WHAT TO PRODUCE - In the listing below, lines with the string "配置rgw" are to be counted; the number is the entire reply.

EXERCISE MATERIAL -
§
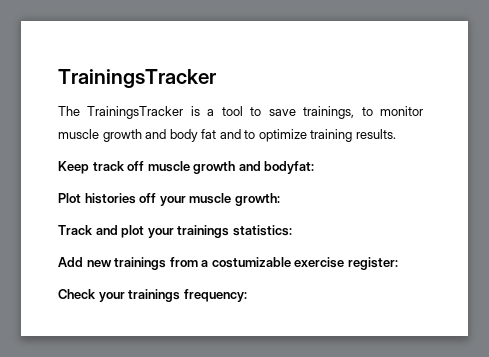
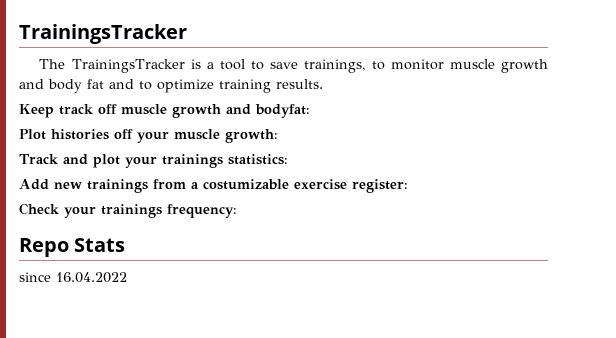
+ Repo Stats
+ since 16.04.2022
§
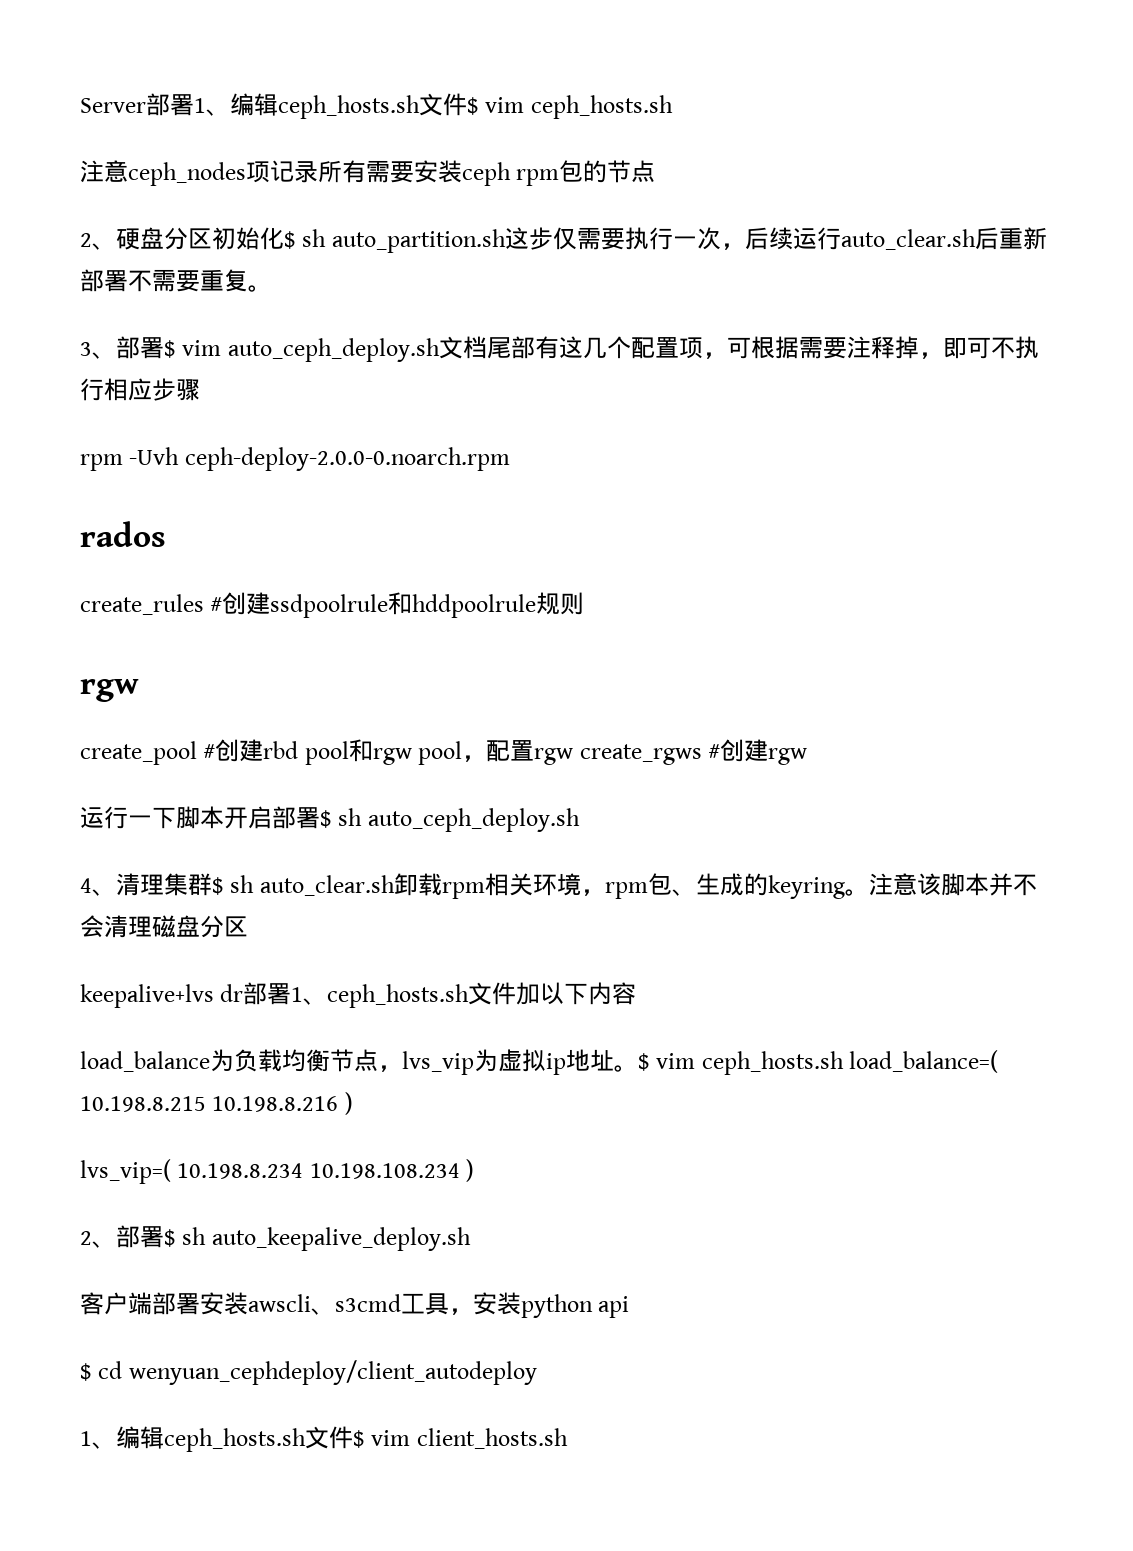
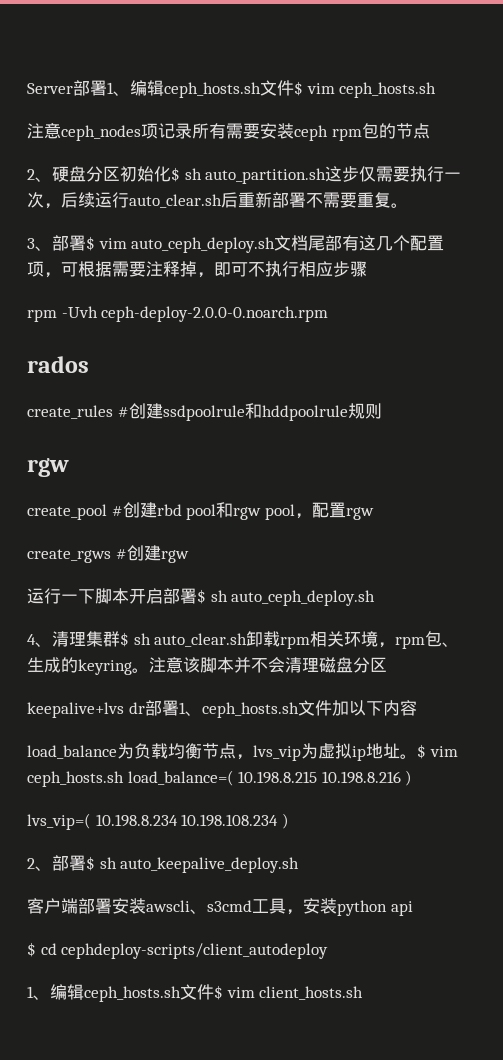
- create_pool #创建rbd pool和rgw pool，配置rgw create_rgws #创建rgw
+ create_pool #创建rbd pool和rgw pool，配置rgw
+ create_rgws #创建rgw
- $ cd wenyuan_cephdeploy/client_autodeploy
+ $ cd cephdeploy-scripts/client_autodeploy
§
TASK SOLUTION - 2